Provable Benefit of Orthogonal Initialization in Optimizing Deep Linear
Networks
- URL: http://arxiv.org/abs/2001.05992v1
- Date: Thu, 16 Jan 2020 18:48:34 GMT
- Title: Provable Benefit of Orthogonal Initialization in Optimizing Deep Linear
Networks
- Authors: Wei Hu, Lechao Xiao, Jeffrey Pennington
- Abstract summary: We show that the width needed for efficient convergence to a global minimum is independent of the depth.
Our results suggest an explanation for the recent empirical successes found by initializing very deep non-linear networks according to the principle of dynamical isometry.

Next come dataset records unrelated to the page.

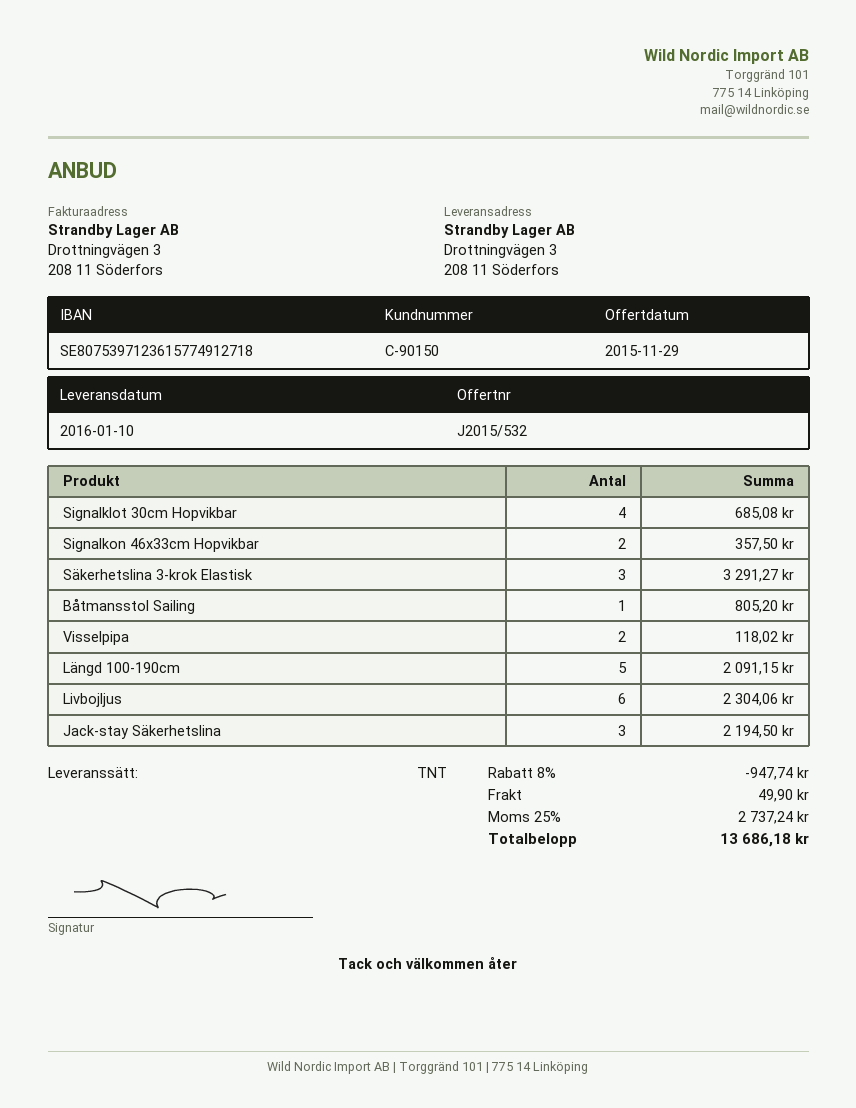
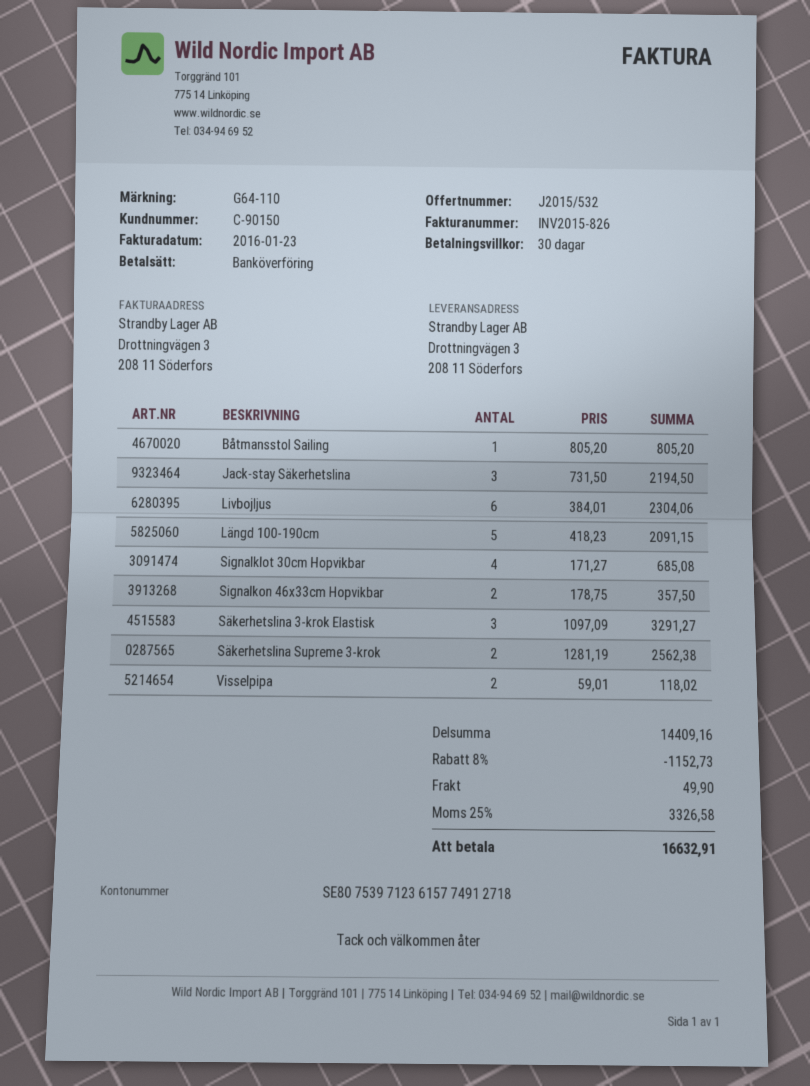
Säkerhetslina Supreme 3-krok: none -> 2 for 2562.38
discount: 8% = 947.74 -> 8% = 1152.73
tax: 25% = 2737.24 -> 25% = 3326.58
total: 13686.18 -> 16632.91

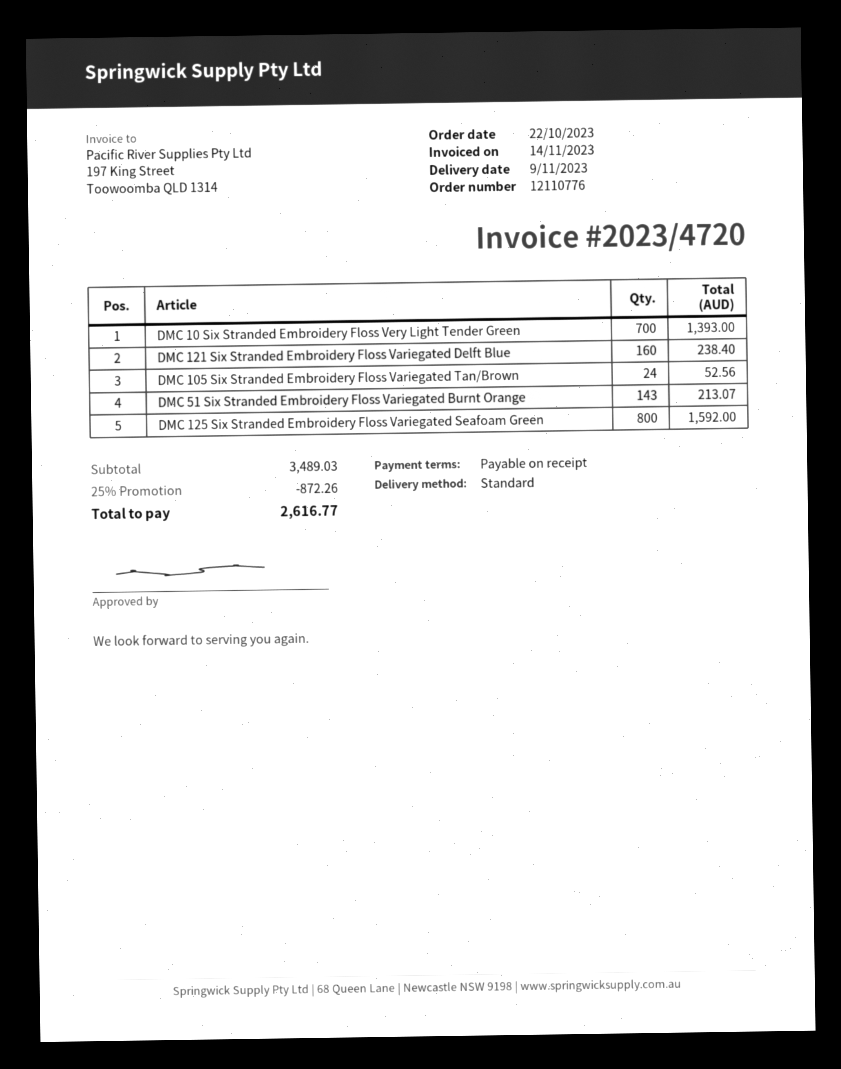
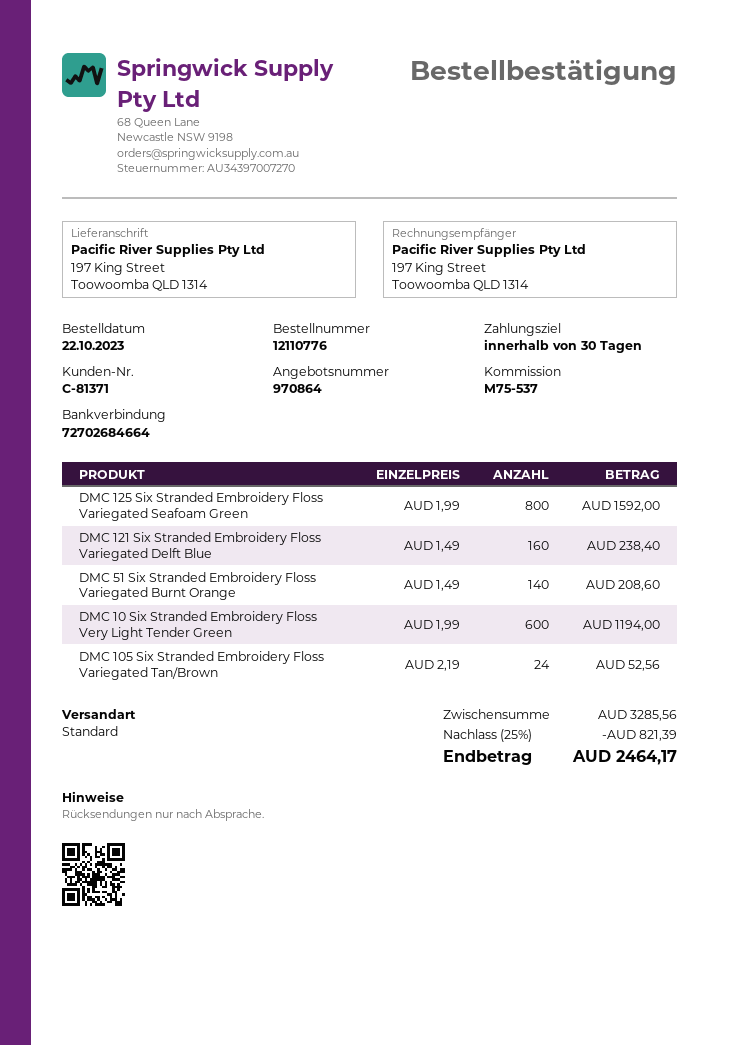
payment terms: on receipt -> 30 days
DMC 10 Six Stranded Embroidery Floss Very Light Tender Green: 700 for 1393.00 -> 600 for 1194.00
DMC 51 Six Stranded Embroidery Floss Variegated Burnt Orange: 143 for 213.07 -> 140 for 208.60
subtotal: 3489.03 -> 3285.56
discount: 25% = 872.26 -> 25% = 821.39
total: 2616.77 -> 2464.17

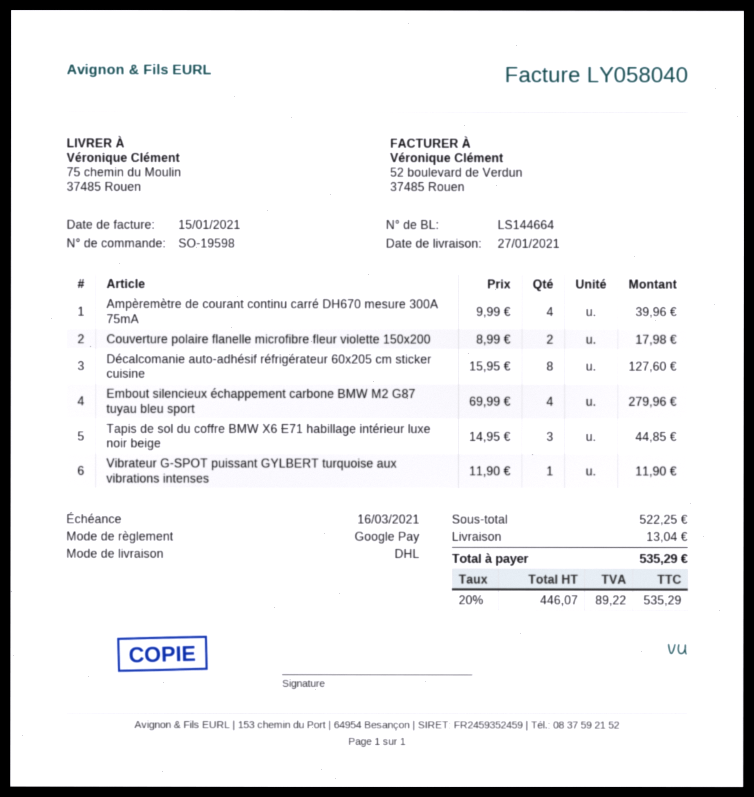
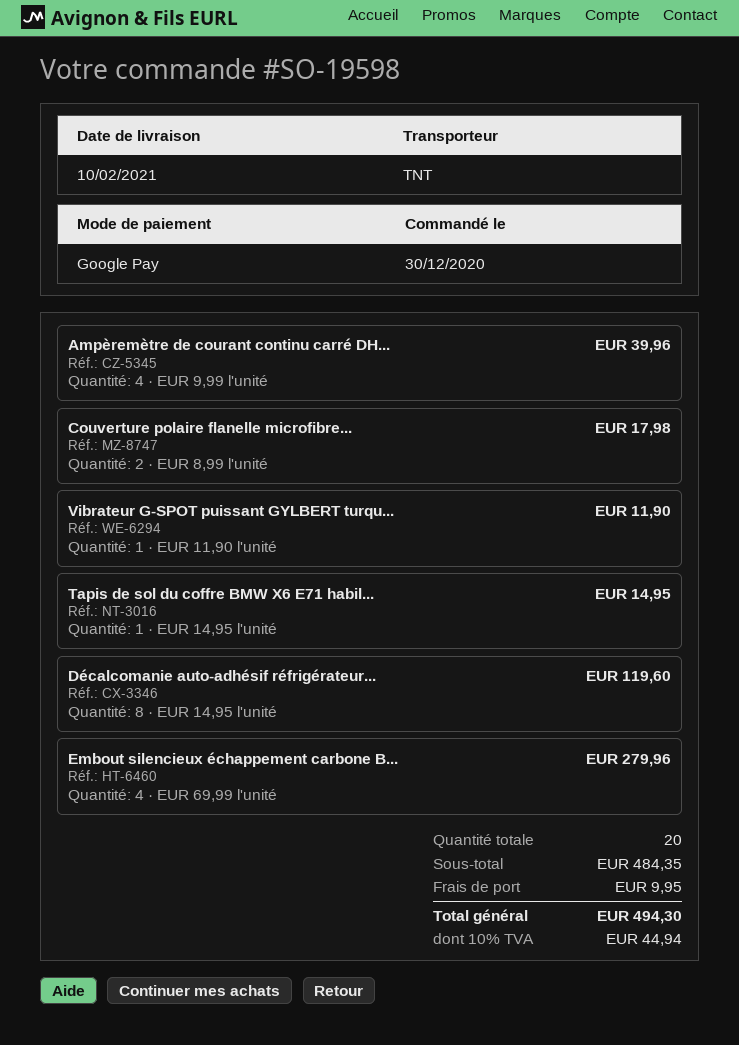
delivery date: 2021-01-27 -> 2021-02-10
shipping method: DHL -> TNT
Décalcomanie auto-adhésif réfrigérateur 60x205 cm sticker cuisine: 8 x 15.95 = 127.60 -> 8 x 14.95 = 119.60
Tapis de sol du coffre BMW X6 E71 habillage intérieur luxe noir beige: 3 x 14.95 = 44.85 -> 1 x 14.95 = 14.95
subtotal: 522.25 -> 484.35
shipping: 13.04 -> 9.95
tax: 20% = 89.22 -> 10% = 44.94
total: 535.29 -> 494.30

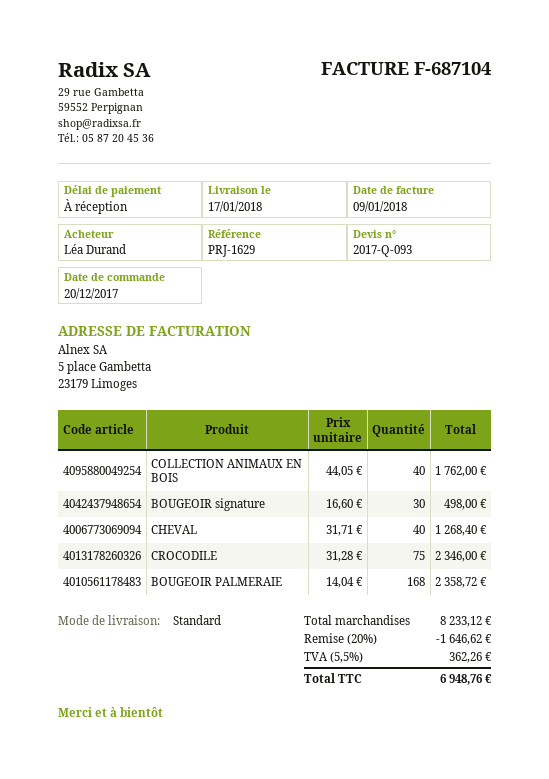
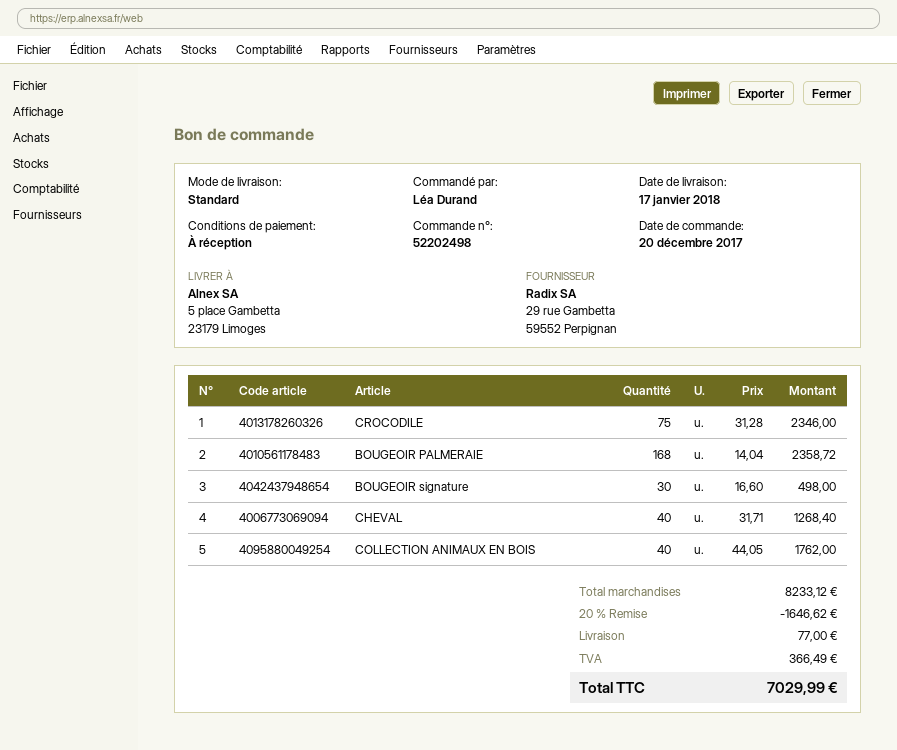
shipping: none -> 77.00
tax: 362.26 -> 366.49
total: 6948.76 -> 7029.99

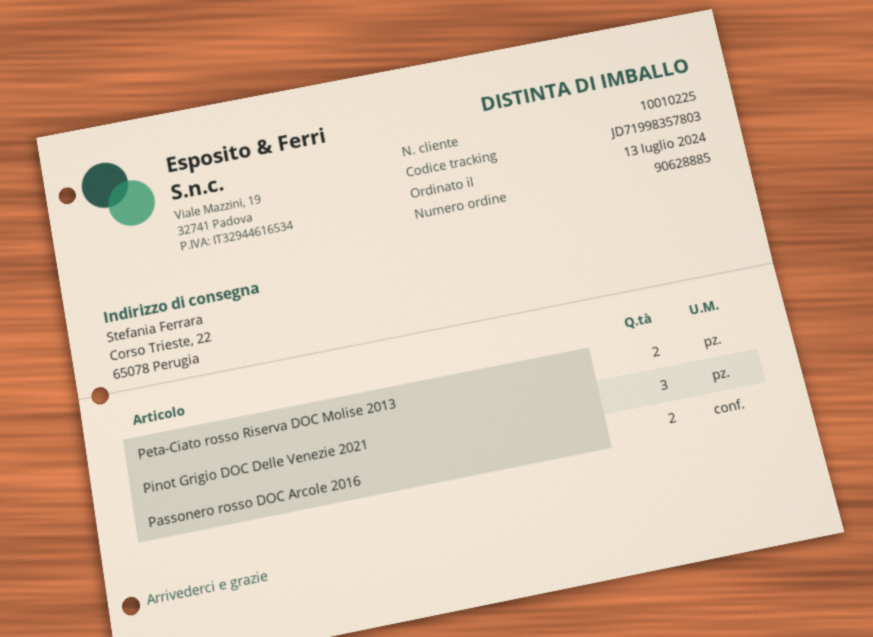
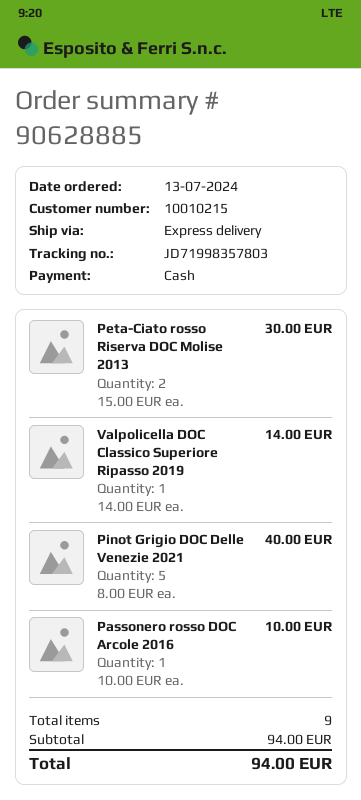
customer number: 10010225 -> 10010215
Pinot Grigio DOC Delle Venezie 2021: 3 -> 5
Passonero rosso DOC Arcole 2016: 2 -> 1
Valpolicella DOC Classico Superiore Ripasso 2019: none -> 1

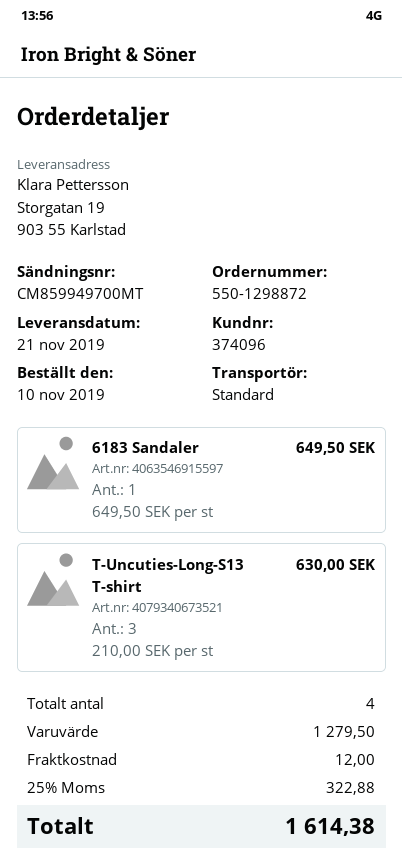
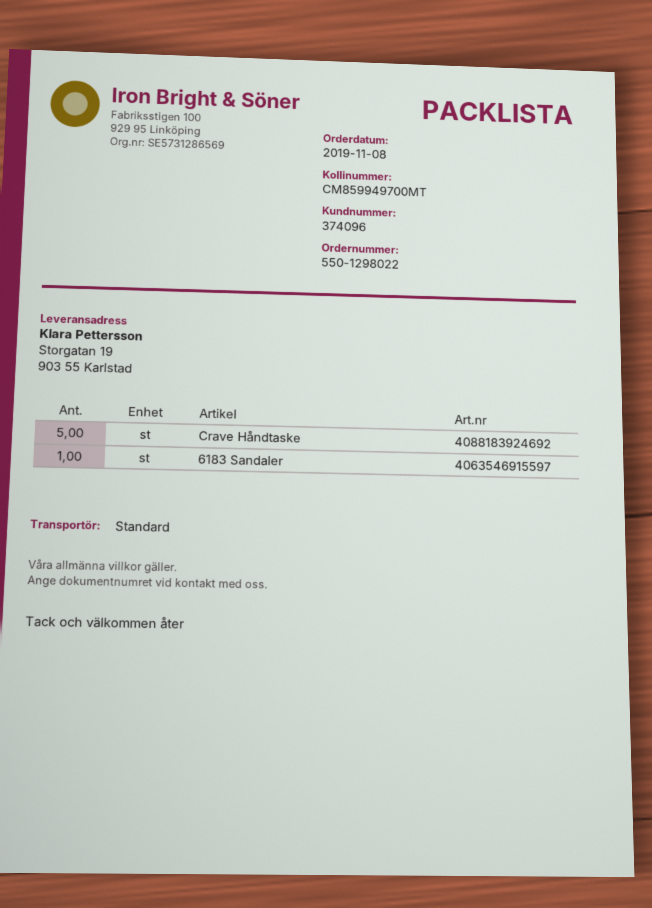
order number: 550-1298872 -> 550-1298022
order date: 2019-11-10 -> 2019-11-08
T-Uncuties-Long-S13 T-shirt: 3 -> none
Crave Håndtaske: none -> 5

- Score: 39.856439772974454
- License: http://arxiv.org/licenses/nonexclusive-distrib/1.0/
- Abstract: The selection of initial parameter values for gradient-based optimization of
deep neural networks is one of the most impactful hyperparameter choices in
deep learning systems, affecting both convergence times and model performance.
Yet despite significant empirical and theoretical analysis, relatively little
has been proved about the concrete effects of different initialization schemes.
In this work, we analyze the effect of initialization in deep linear networks,
and provide for the first time a rigorous proof that drawing the initial
weights from the orthogonal group speeds up convergence relative to the
standard Gaussian initialization with iid weights. We show that for deep
networks, the width needed for efficient convergence to a global minimum with
orthogonal initializations is independent of the depth, whereas the width
needed for efficient convergence with Gaussian initializations scales linearly
in the depth. Our results demonstrate how the benefits of a good initialization
can persist throughout learning, suggesting an explanation for the recent
empirical successes found by initializing very deep non-linear networks
according to the principle of dynamical isometry.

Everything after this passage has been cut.